Just Too Friggin Tired...
Here's the deal....I am so tired and the war has just begun. I sit here and can dig up no strength to battle....and I really must garner it from somewhere...
Little known fact about me...I like balance and justice and will fight for an underdog and have the rare ability to see all sides of an argument. Even when I am sure I am right or have a very firm stance on an issue I can see and understand the opposite side or sides.
Again I rarely battle for me, only me...a group as a whole or an indiviual who seems a lost cause, but me, nope...
After much rambling here's the deal...big oil and me...

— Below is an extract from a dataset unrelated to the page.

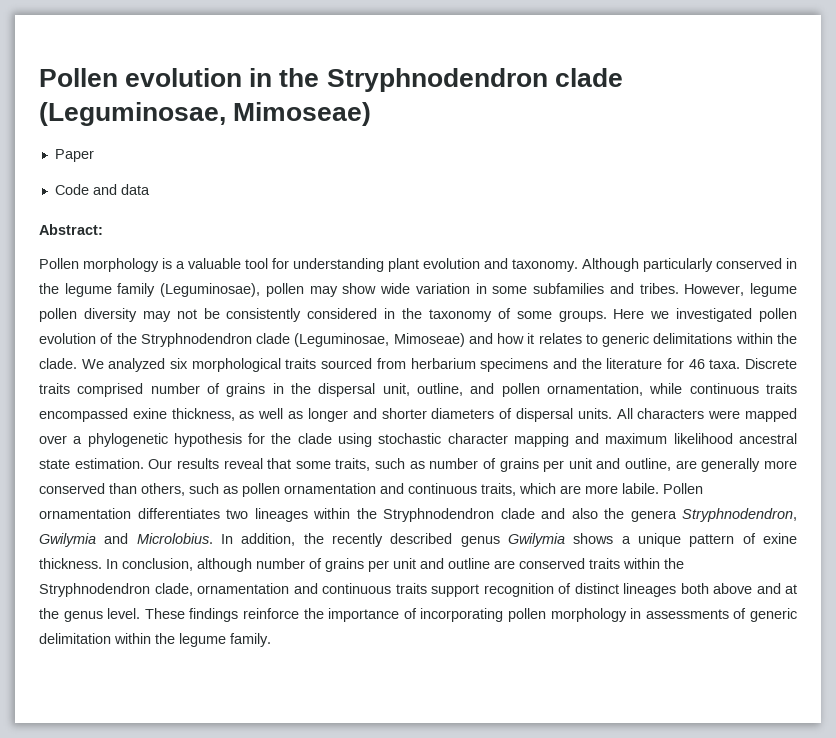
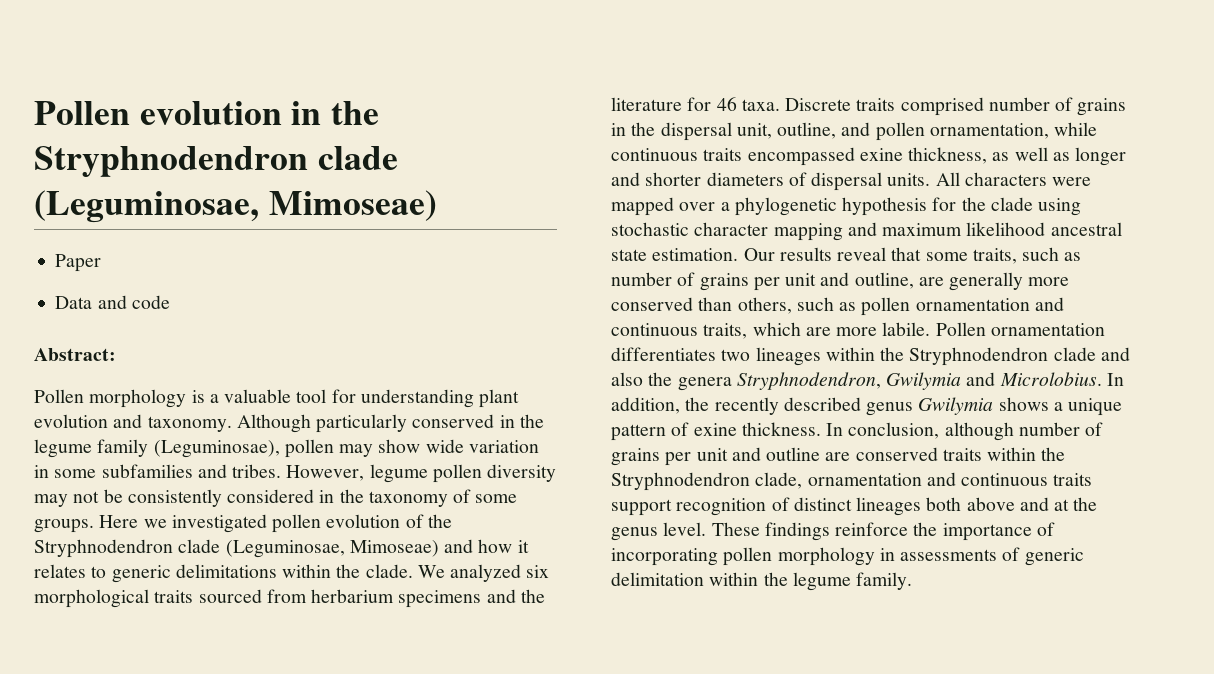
- Code and data
+ Data and code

We were approached last year about a oil company coming onto the place and doing so surveying...Although the thought of the land being raped and sucked dry makes me ill, I also know that rigs mean much needed work in the area.....hungry babies verses ruined land and animals being displaced or worse, in the name of money.

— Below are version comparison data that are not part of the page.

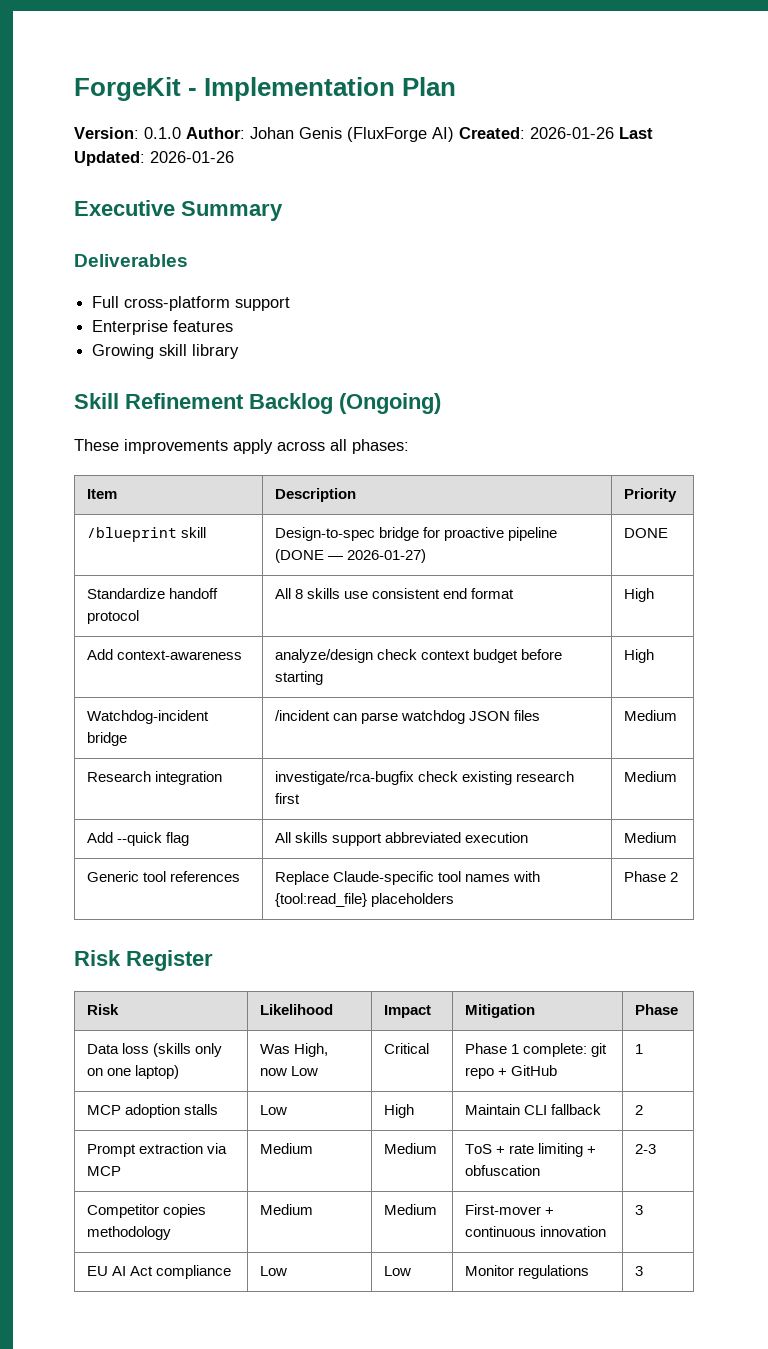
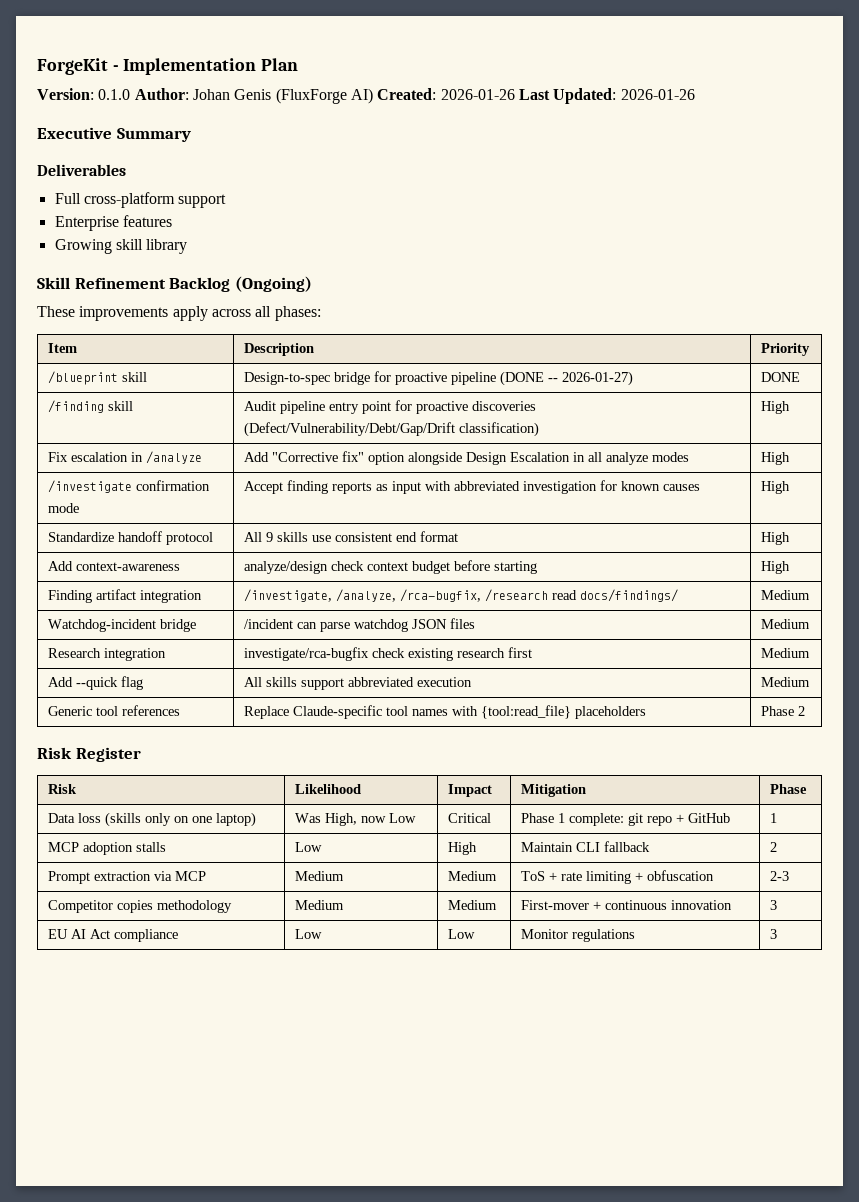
- /blueprint skill | Design-to-spec bridge for proactive pipeline (DONE — 2026-01-27) | DONE
+ /blueprint skill | Design-to-spec bridge for proactive pipeline (DONE -- 2026-01-27) | DONE
+ /finding skill | Audit pipeline entry point for proactive discoveries (Defect/Vulnerability/Debt/Gap/Drift classification) | High
+ Fix escalation in /analyze | Add "Corrective fix" option alongside Design Escalation in all analyze modes | High
+ /investigate confirmation mode | Accept finding reports as input with abbreviated investigation for known causes | High
- Standardize handoff protocol | All 8 skills use consistent end format | High
+ Standardize handoff protocol | All 9 skills use consistent end format | High
+ Finding artifact integration | /investigate, /analyze, /rca-bugfix, /research read docs/findings/ | Medium

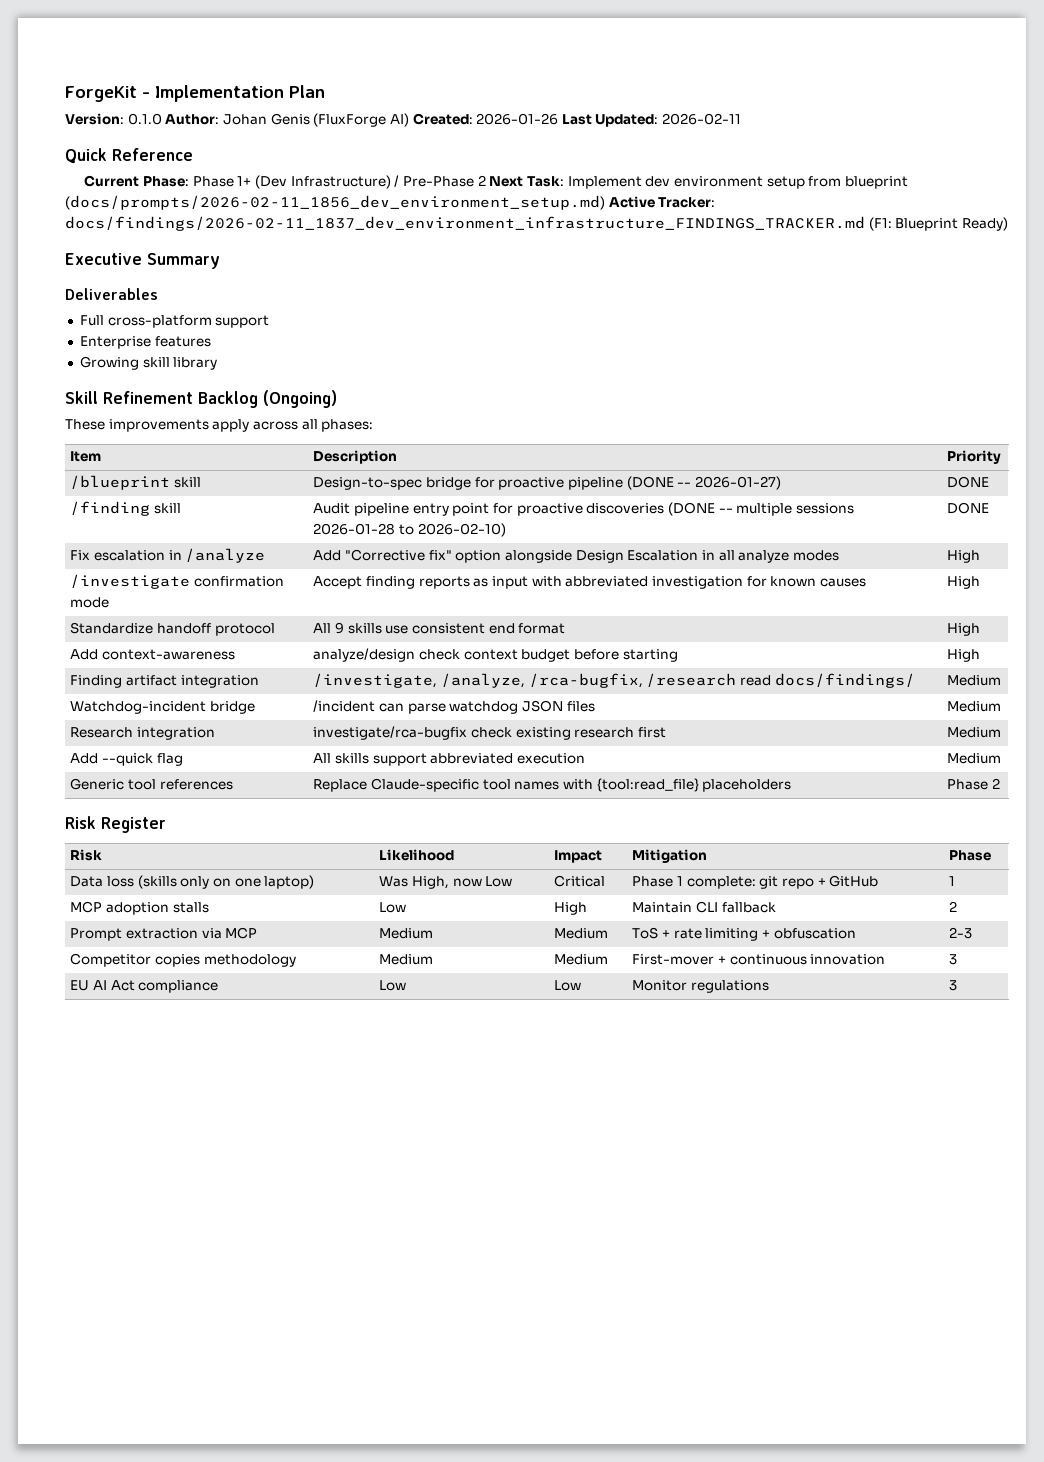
- Version: 0.1.0 Author: Johan Genis (FluxForge AI) Created: 2026-01-26 Last Updated: 2026-01-26
+ Version: 0.1.0 Author: Johan Genis (FluxForge AI) Created: 2026-01-26 Last Updated: 2026-02-11
+ Quick Reference
+ Current Phase: Phase 1+ (Dev Infrastructure) / Pre-Phase 2 Next Task: Implement dev environment setup from blueprint (docs/prompts/2026-02-11_1856_dev_environment_setup.md) Active Tracker: docs/findings/2026-02-11_1837_dev_environment_infrastructure_FINDINGS_TRACKER.md (F1: Blueprint Ready)
- /finding skill | Audit pipeline entry point for proactive discoveries (Defect/Vulnerability/Debt/Gap/Drift classification) | High
+ /finding skill | Audit pipeline entry point for proactive discoveries (DONE -- multiple sessions 2026-01-28 to 2026-02-10) | DONE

So we agreed,and I will not apologize for agreeing to it or explain myself...however I had one request when they come onto or leave the farm, that they shut and latch all gates so that none of our animals get out into the woodland behind the house and barn. It is fenced and crossed fenced, but barbed wire fencing rarely keeps dogs in.
The surveyors showed up this AM to do a structure mapping....they left the gates open...one dog left through the open gate following the surveyors. I called the head office and reminded them that I asked that they please just close and latch the gates...I was told "it's no big deal....she'll (the dog) will come back" and ya know she will, I know it, but that's not the point...I said you told me you would shut the gates. The guy laughed at me and again said its no big deal...I then told him he isn't to come back onto the place as he cant follow the simple request I made...mind you no papers have been signed as of yet...now they wont be...I was informed the oil company is getting a court order and will return if I like it or not...
Oddly, oil bought the very place I'm on...I just dont think this is a battle I'm gonna win...I too tired to fight...I havent the funds to battle them...I haven't the mental strength right now...I feel like such a whimp....I know oil, money talks, jobs talk....very much needed income for the area verse some eccentric witch in the backwoods...ummmm yea.
~Let us go forward in this battle fortified by conviction that those who labour in the service of a great and good cause will never fail.
Owen Arthur~
I so want to believe the above quote....My heart says it's so..but my head knows better.
Taking leave,
Cordelia the Coward
Which battles to choose?
Words take no form,
My tongue has lost its edge,
Spirit collapsed,
My armor is weak,
From warrior to pathetic in no time flat,
Cowardly, I sit with head hanging...
1 Comments:
I am so behind in blogland...
I am sorry, Cordi. I hate that feeling, but you know what? Sometimes there is a REASON we don't feel the fire to fight. Divine intervention, I say. It may take time to understand, but you will eventually.